*YOUR OBJECTIVE*
Transcribe only the part of the material below that begins at the line containing "background: #eab308 ->" and ends at the line containing "html: <div>778458</div> ->", with both kept and images left out.

*DATA PROVIDED*
——————————

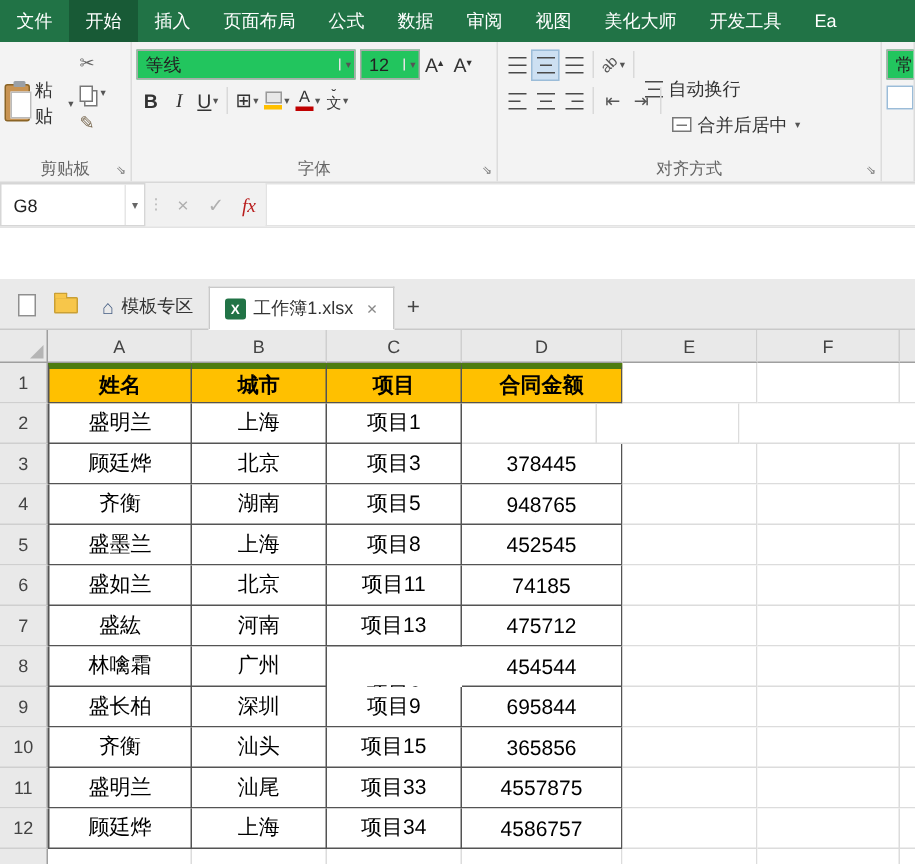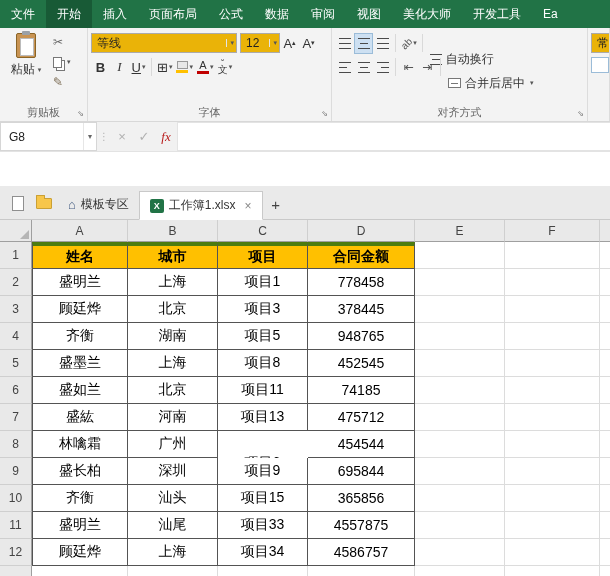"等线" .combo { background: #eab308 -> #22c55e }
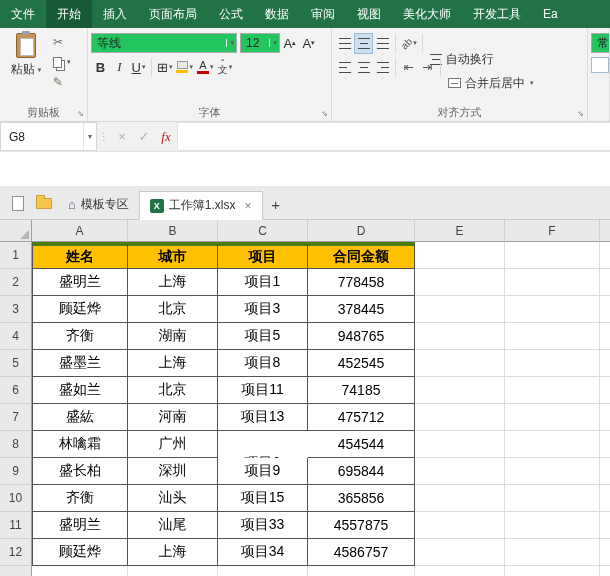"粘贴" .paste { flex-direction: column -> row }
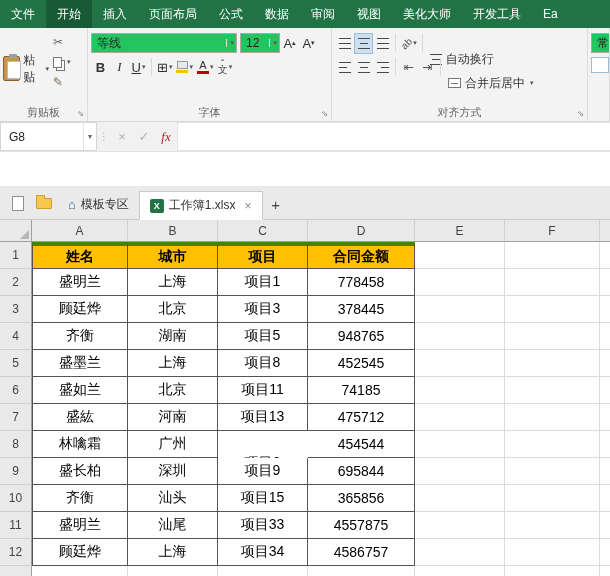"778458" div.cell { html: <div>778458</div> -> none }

——————————

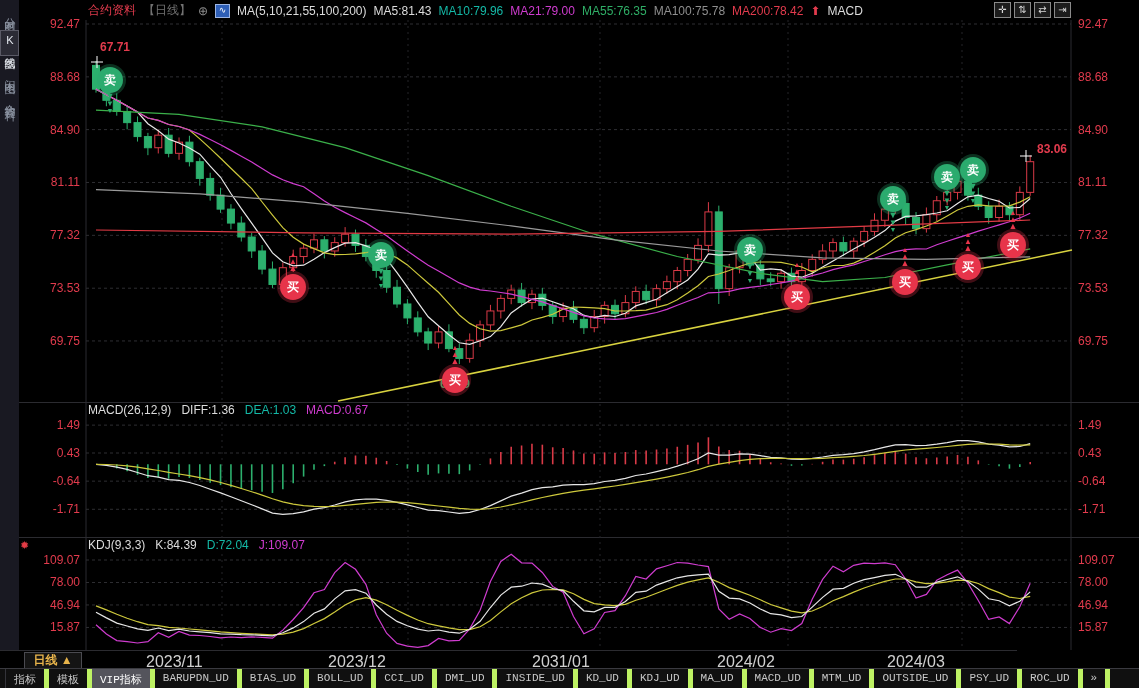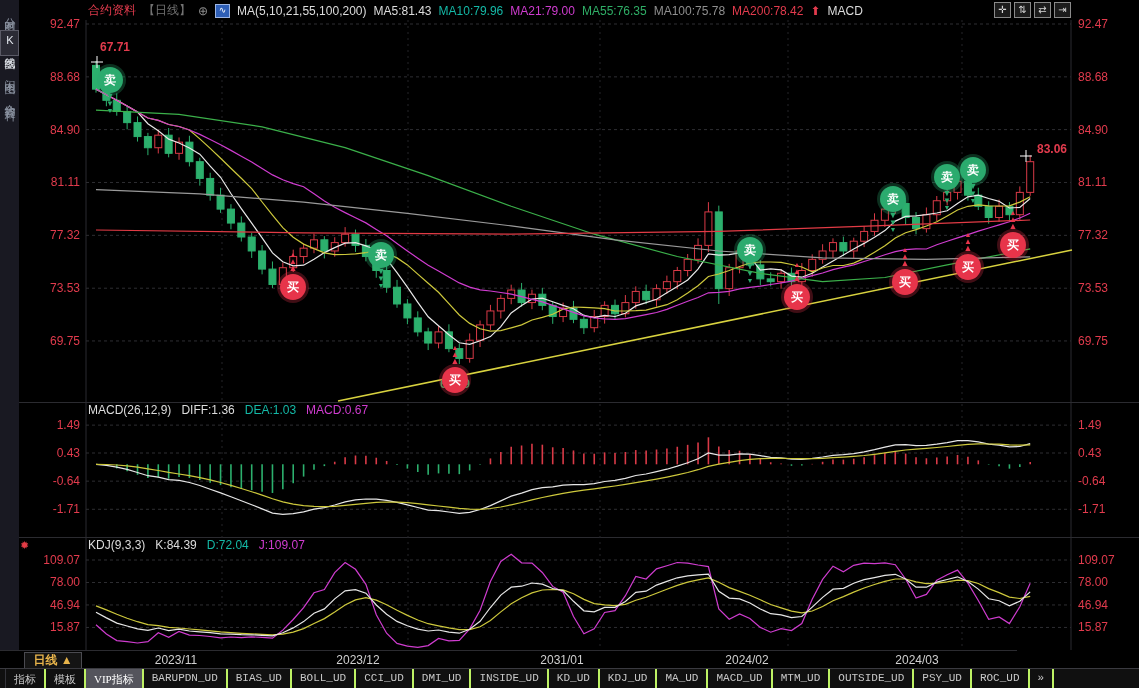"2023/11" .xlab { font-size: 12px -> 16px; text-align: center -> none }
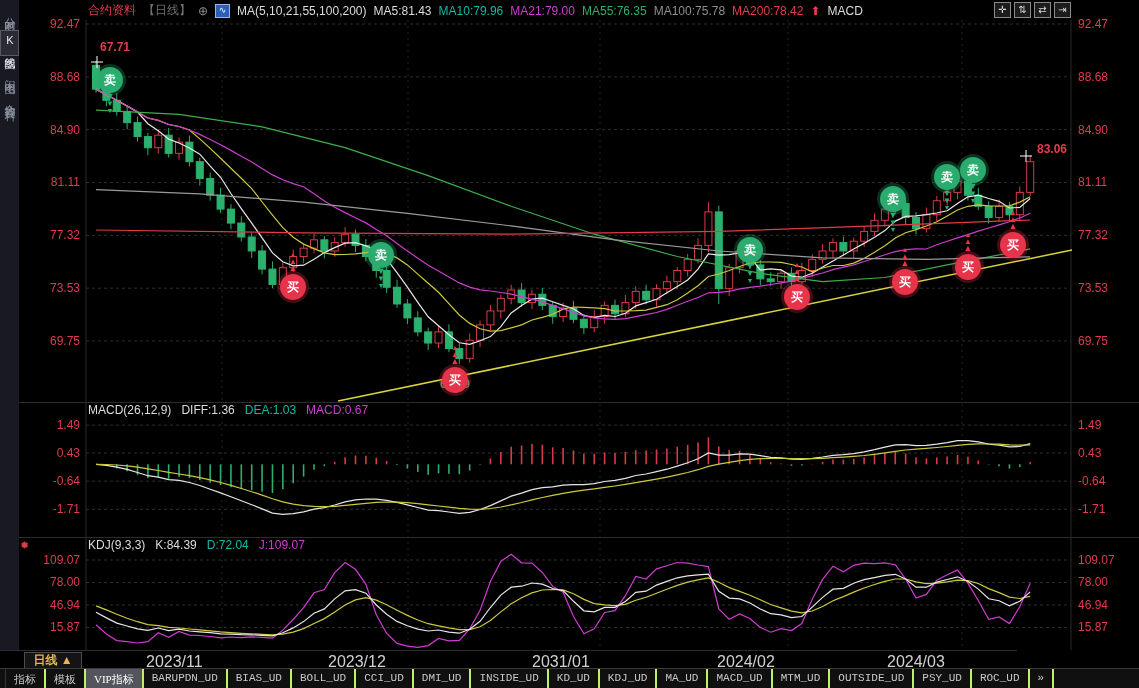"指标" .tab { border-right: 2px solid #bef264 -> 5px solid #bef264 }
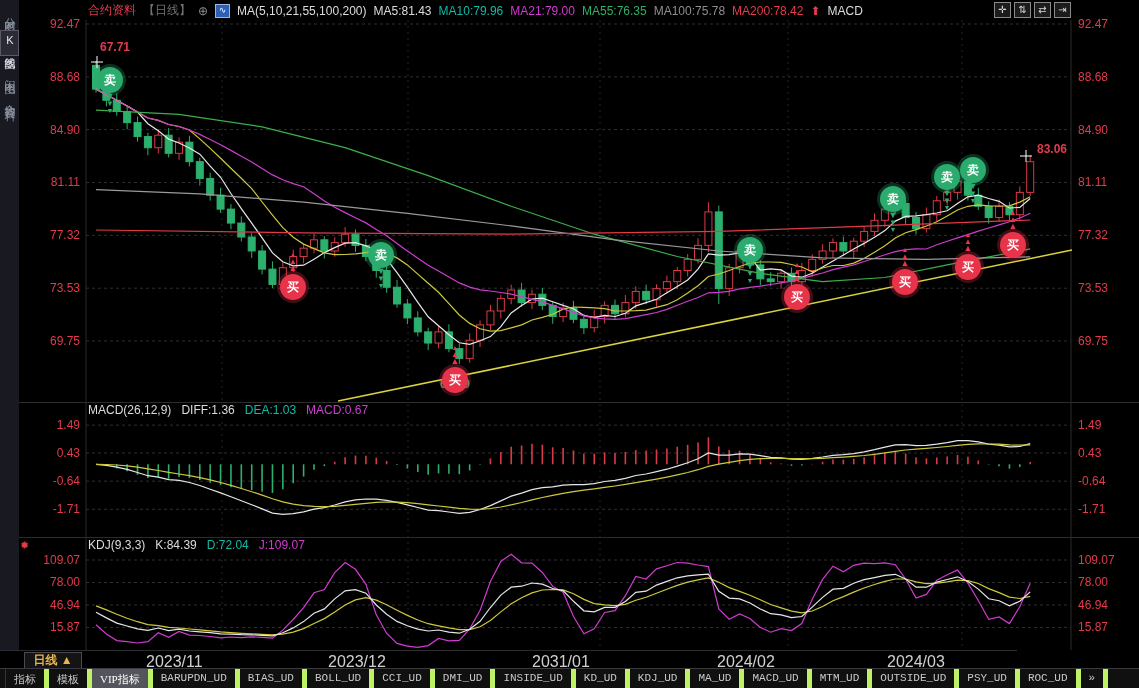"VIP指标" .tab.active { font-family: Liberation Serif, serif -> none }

——————————

*EXPECTED ANSWER*
"等线" .combo { background: #eab308 -> #22c55e }
"粘贴" .paste { flex-direction: column -> row }
"778458" div.cell { html: <div>778458</div> -> none }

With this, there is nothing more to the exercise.